#### Task brief:
Only the lines from the start of the entries through the line with "the removable drives." should be returned, each exactly as it stands, and no pictures.

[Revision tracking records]
·····

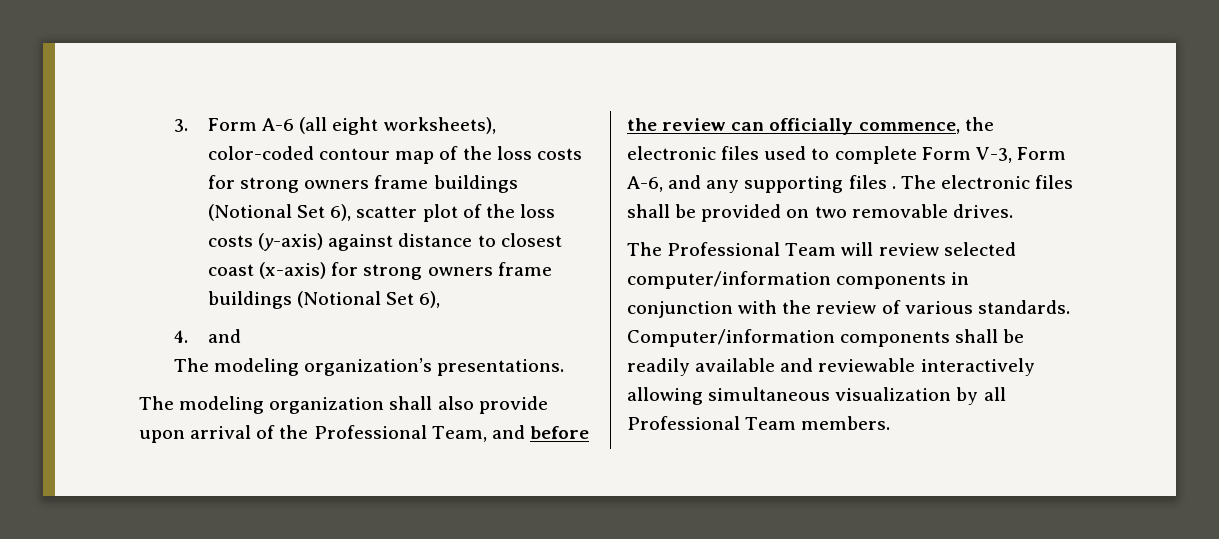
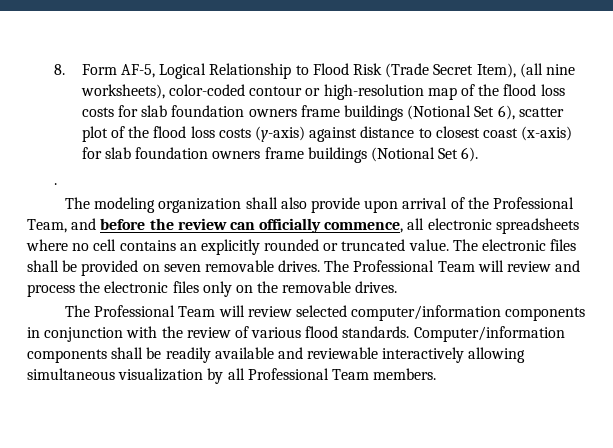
- 3. Form A-6 (all eight worksheets), color-coded contour map of the loss costs for strong owners frame buildings (Notional Set 6), scatter plot of the loss costs (y-axis) against distance to closest coast (x-axis) for strong owners frame buildings (Notional Set 6),
- 4. and
- The modeling organization’s presentations.
+ 8. Form AF-5, Logical Relationship to Flood Risk (Trade Secret Item), (all nine worksheets), color-coded contour or high-resolution map of the flood loss costs for slab foundation owners frame buildings (Notional Set 6), scatter plot of the flood loss costs (y-axis) against distance to closest coast (x-axis) for slab foundation owners frame buildings (Notional Set 6).
+ .
- The modeling organization shall also provide upon arrival of the Professional Team, and before the review can officially commence, the electronic files used to complete Form V-3, Form A-6, and any supporting files .
+ The modeling organization shall also provide upon arrival of the Professional Team, and before the review can officially commence, all electronic spreadsheets where no cell contains an explicitly rounded or truncated value.
- The electronic files shall be provided on two removable drives.
+ The electronic files shall be provided on seven removable drives. The Professional Team will review and process the electronic files only on the removable drives.
- The Professional Team will review selected computer/information components in conjunction with the review of various standards.
+ The Professional Team will review selected computer/information components in conjunction with the review of various flood standards.

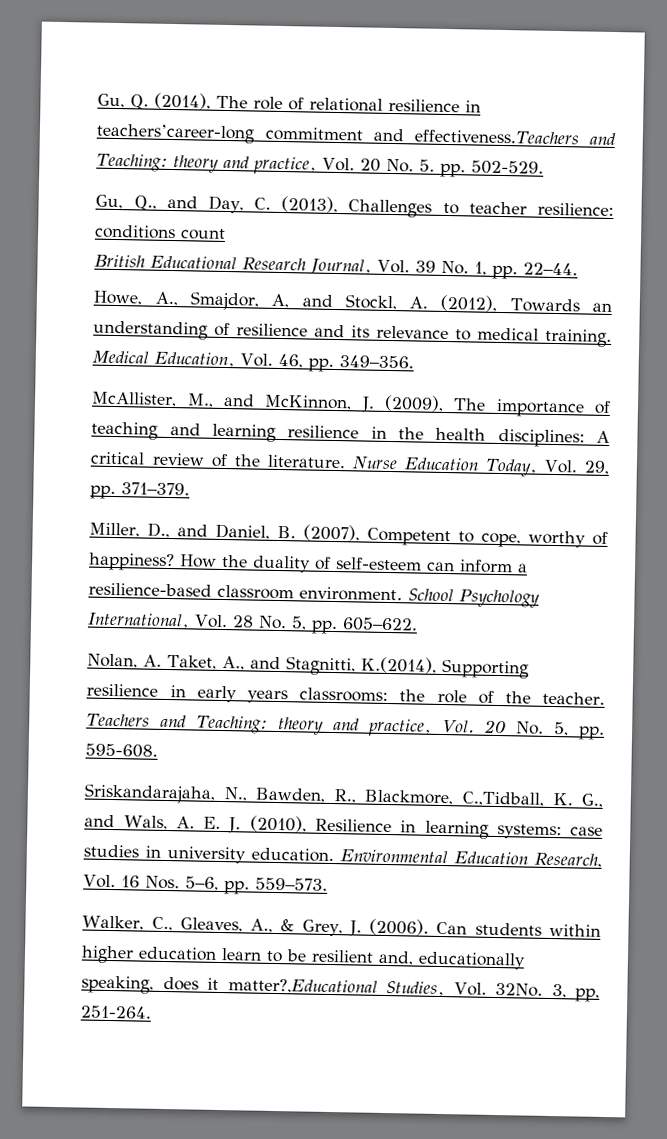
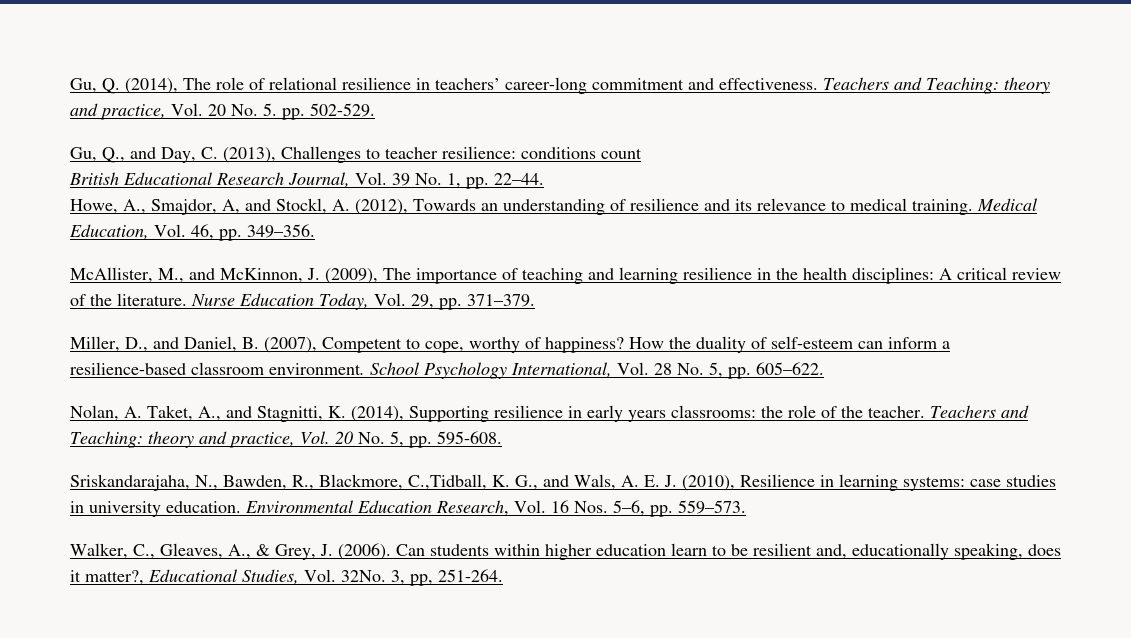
- Gu, Q. (2014), The role of relational resilience in teachers’career-long commitment and effectiveness.Teachers and Teaching: theory and practice, Vol. 20 No. 5. pp. 502-529.
+ Gu, Q. (2014), The role of relational resilience in teachers’ career-long commitment and effectiveness. Teachers and Teaching: theory and practice, Vol. 20 No. 5. pp. 502-529.
- Nolan, A. Taket, A., and Stagnitti, K.(2014), Supporting resilience in early years classrooms: the role of the teacher.
+ Nolan, A. Taket, A., and Stagnitti, K. (2014), Supporting resilience in early years classrooms: the role of the teacher.
- Can students within higher education learn to be resilient and, educationally speaking, does it matter?,Educational Studies, Vol. 32No.
+ Can students within higher education learn to be resilient and, educationally speaking, does it matter?, Educational Studies, Vol. 32No.

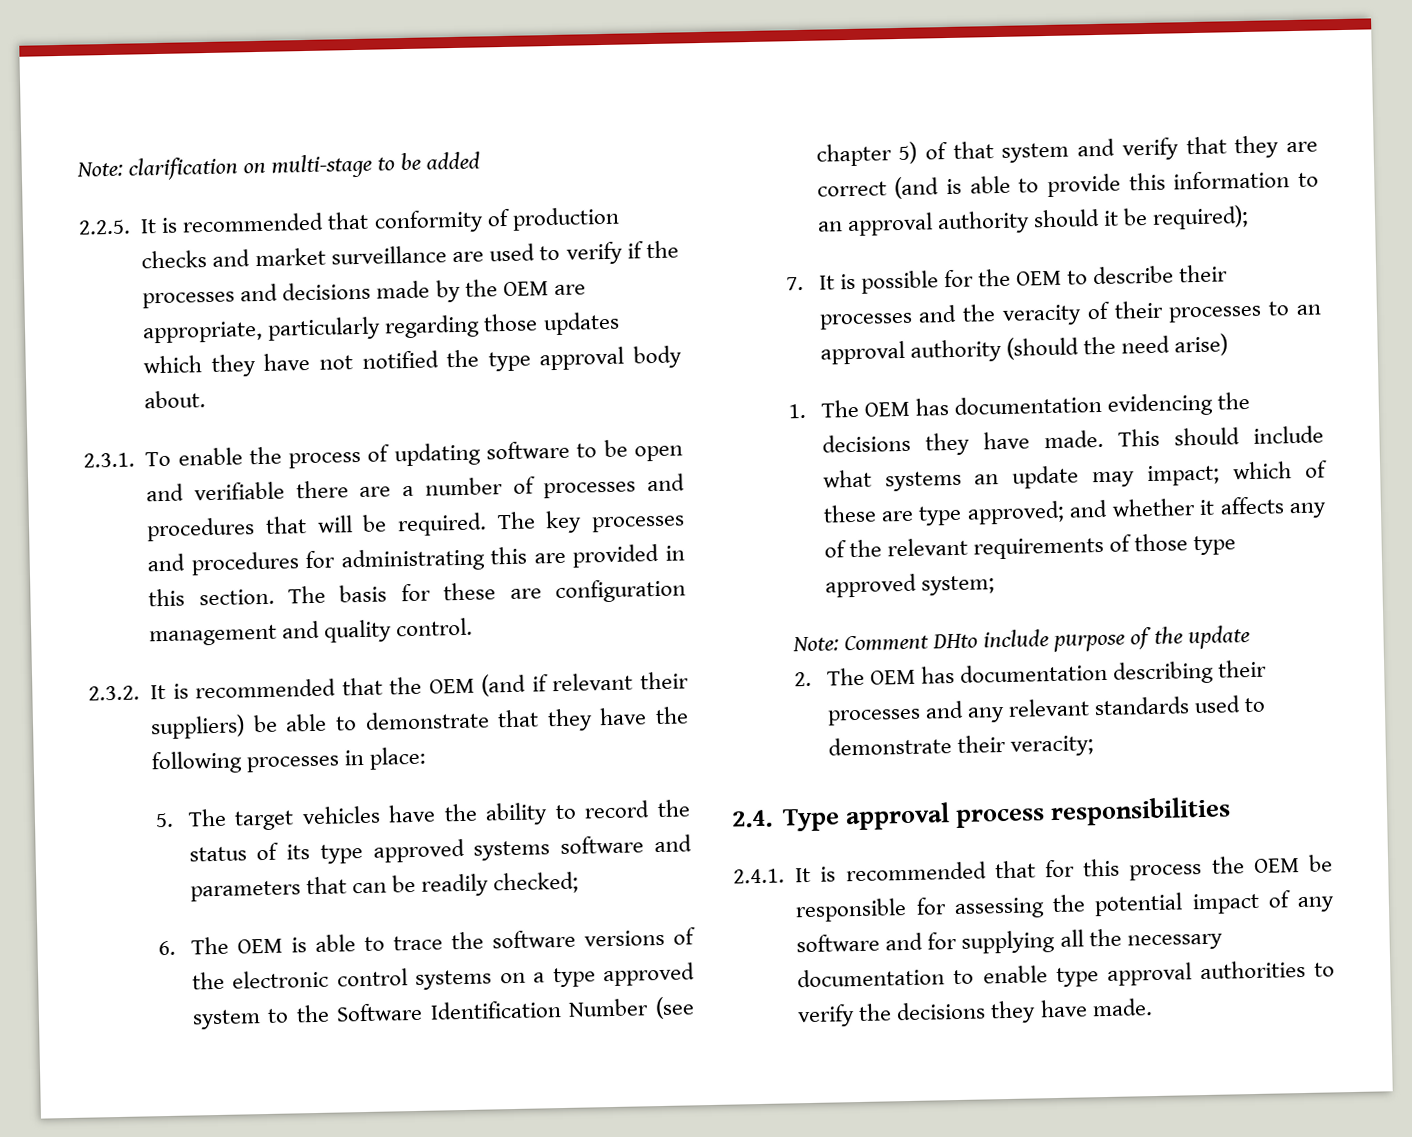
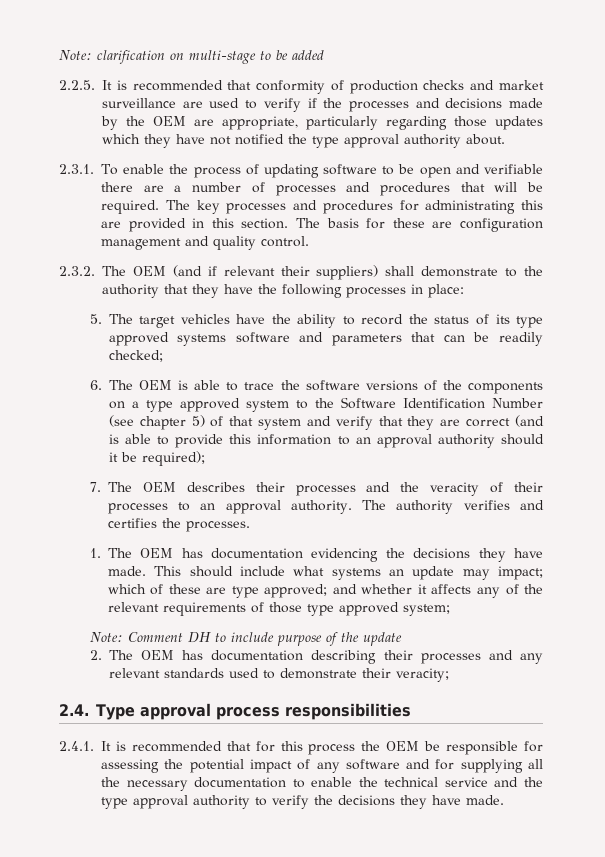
- 2.2.5. It is recommended that conformity of production checks and market surveillance are used to verify if the processes and decisions made by the OEM are appropriate, particularly regarding those updates which they have not notified the type approval body about.
+ 2.2.5. It is recommended that conformity of production checks and market surveillance are used to verify if the processes and decisions made by the OEM are appropriate, particularly regarding those updates which they have not notified the type approval authority about.
- 2.3.2. It is recommended that the OEM (and if relevant their suppliers) be able to demonstrate that they have the following processes in place:
+ 2.3.2. The OEM (and if relevant their suppliers) shall demonstrate to the authority that they have the following processes in place:
- 6. The OEM is able to trace the software versions of the electronic control systems on a type approved system to the Software Identification Number (see chapter 5) of that system and verify that they are correct (and is able to provide this information to an approval authority should it be required);
+ 6. The OEM is able to trace the software versions of the components on a type approved system to the Software Identification Number (see chapter 5) of that system and verify that they are correct (and is able to provide this information to an approval authority should it be required);
- 7. It is possible for the OEM to describe their processes and the veracity of their processes to an approval authority (should the need arise)
+ 7. The OEM describes their processes and the veracity of their processes to an approval authority. The authority verifies and certifies the processes.
- Note: Comment DHto include purpose of the update
+ Note: Comment DH to include purpose of the update
- 2.4.1. It is recommended that for this process the OEM be responsible for assessing the potential impact of any software and for supplying all the necessary documentation to enable type approval authorities to verify the decisions they have made.
+ 2.4.1. It is recommended that for this process the OEM be responsible for assessing the potential impact of any software and for supplying all the necessary documentation to enable the technical service and the type approval authority to verify the decisions they have made.

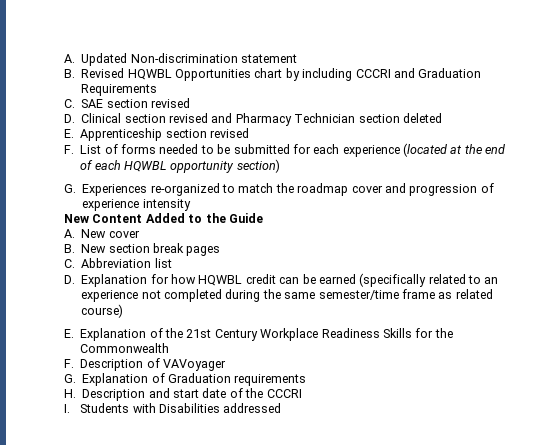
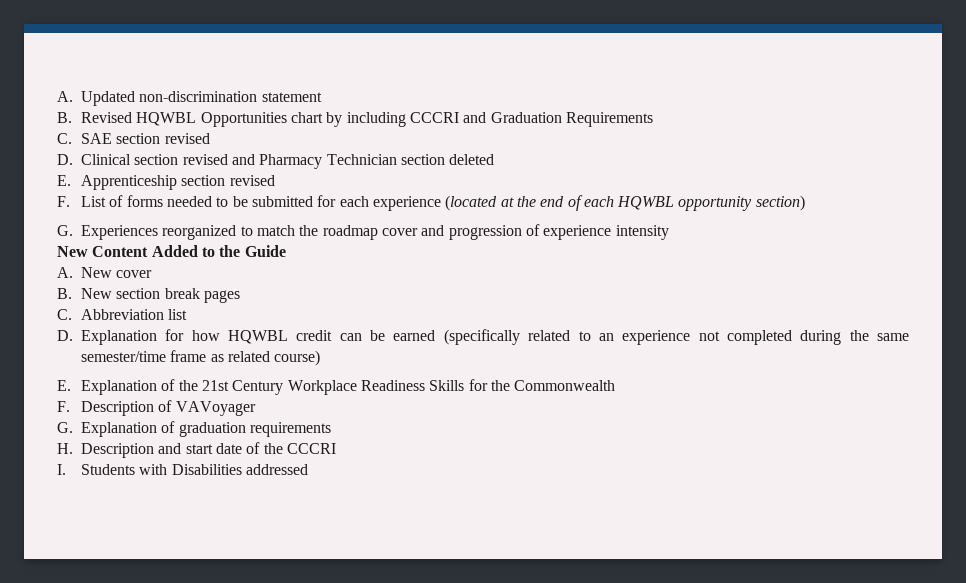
- A. Updated Non-discrimination statement
+ A. Updated non-discrimination statement
- G. Experiences re-organized to match the roadmap cover and progression of experience intensity
+ G. Experiences reorganized to match the roadmap cover and progression of experience intensity
- G. Explanation of Graduation requirements
+ G. Explanation of graduation requirements

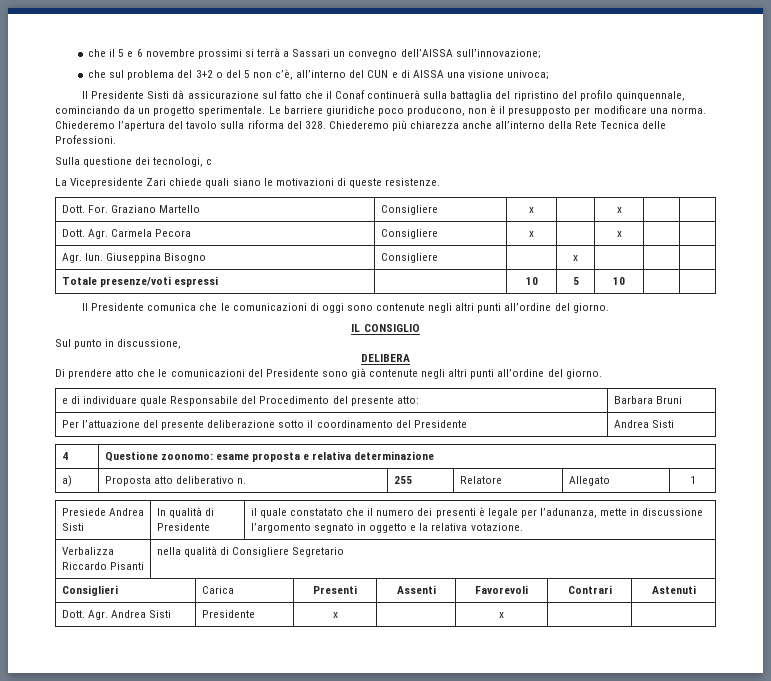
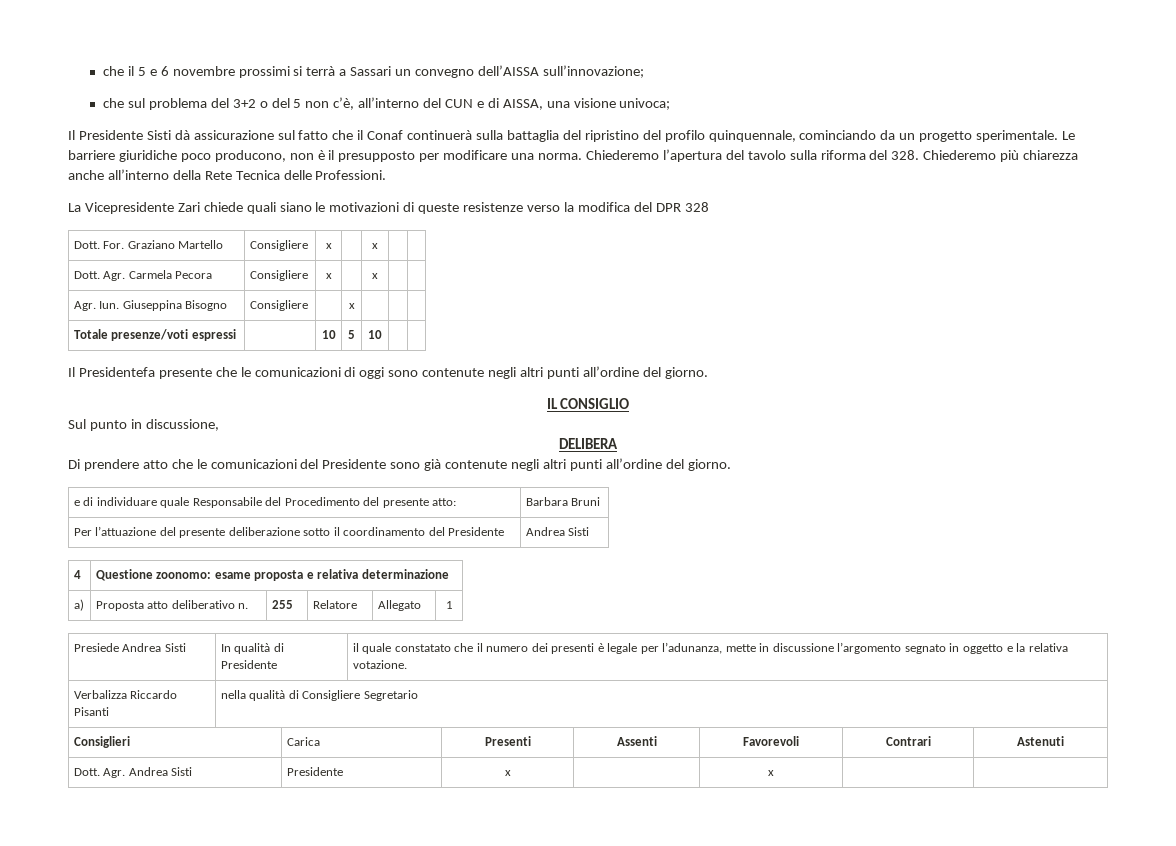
- che sul problema del 3+2 o del 5 non c’è, all’interno del CUN e di AISSA una visione univoca;
+ che sul problema del 3+2 o del 5 non c’è, all’interno del CUN e di AISSA, una visione univoca;
- Sulla questione dei tecnologi, c
- La Vicepresidente Zari chiede quali siano le motivazioni di queste resistenze.
+ La Vicepresidente Zari chiede quali siano le motivazioni di queste resistenze verso la modifica del DPR 328
- Il Presidente comunica che le comunicazioni di oggi sono contenute negli altri punti all’ordine del giorno.
+ Il Presidentefa presente che le comunicazioni di oggi sono contenute negli altri punti all’ordine del giorno.

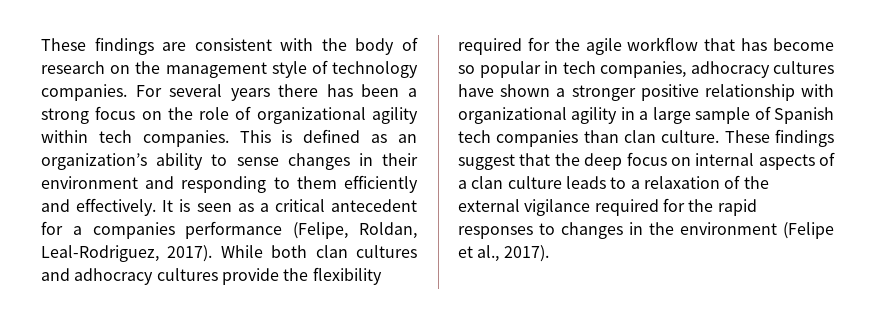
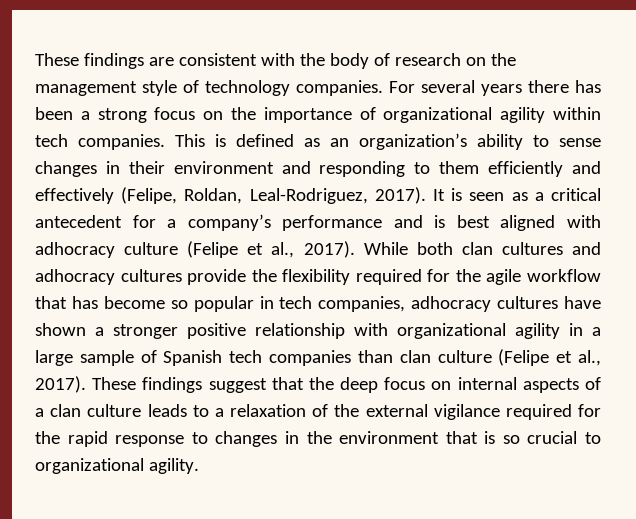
- For several years there has been a strong focus on the role of organizational agility within tech companies.
+ For several years there has been a strong focus on the importance of organizational agility within tech companies.
- This is defined as an organization’s ability to sense changes in their environment and responding to them efficiently and effectively.
+ This is defined as an organization’s ability to sense changes in their environment and responding to them efficiently and effectively (Felipe, Roldan, Leal-Rodriguez, 2017).
- It is seen as a critical antecedent for a companies performance (Felipe, Roldan, Leal-Rodriguez, 2017).
+ It is seen as a critical antecedent for a company’s performance and is best aligned with adhocracy culture (Felipe et al., 2017).
- While both clan cultures and adhocracy cultures provide the flexibility required for the agile workflow that has become so popular in tech companies, adhocracy cultures have shown a stronger positive relationship with organizational agility in a large sample of Spanish tech companies than clan culture.
+ While both clan cultures and adhocracy cultures provide the flexibility required for the agile workflow that has become so popular in tech companies, adhocracy cultures have shown a stronger positive relationship with organizational agility in a large sample of Spanish tech companies than clan culture (Felipe et al., 2017).
- These findings suggest that the deep focus on internal aspects of a clan culture leads to a relaxation of the external vigilance required for the rapid responses to changes in the environment (Felipe et al., 2017).
+ These findings suggest that the deep focus on internal aspects of a clan culture leads to a relaxation of the external vigilance required for the rapid response to changes in the environment that is so crucial to organizational agility.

·····

#### Exercise output:
- 3. Form A-6 (all eight worksheets), color-coded contour map of the loss costs for strong owners frame buildings (Notional Set 6), scatter plot of the loss costs (y-axis) against distance to closest coast (x-axis) for strong owners frame buildings (Notional Set 6),
- 4. and
- The modeling organization’s presentations.
+ 8. Form AF-5, Logical Relationship to Flood Risk (Trade Secret Item), (all nine worksheets), color-coded contour or high-resolution map of the flood loss costs for slab foundation owners frame buildings (Notional Set 6), scatter plot of the flood loss costs (y-axis) against distance to closest coast (x-axis) for slab foundation owners frame buildings (Notional Set 6).
+ .
- The modeling organization shall also provide upon arrival of the Professional Team, and before the review can officially commence, the electronic files used to complete Form V-3, Form A-6, and any supporting files .
+ The modeling organization shall also provide upon arrival of the Professional Team, and before the review can officially commence, all electronic spreadsheets where no cell contains an explicitly rounded or truncated value.
- The electronic files shall be provided on two removable drives.
+ The electronic files shall be provided on seven removable drives. The Professional Team will review and process the electronic files only on the removable drives.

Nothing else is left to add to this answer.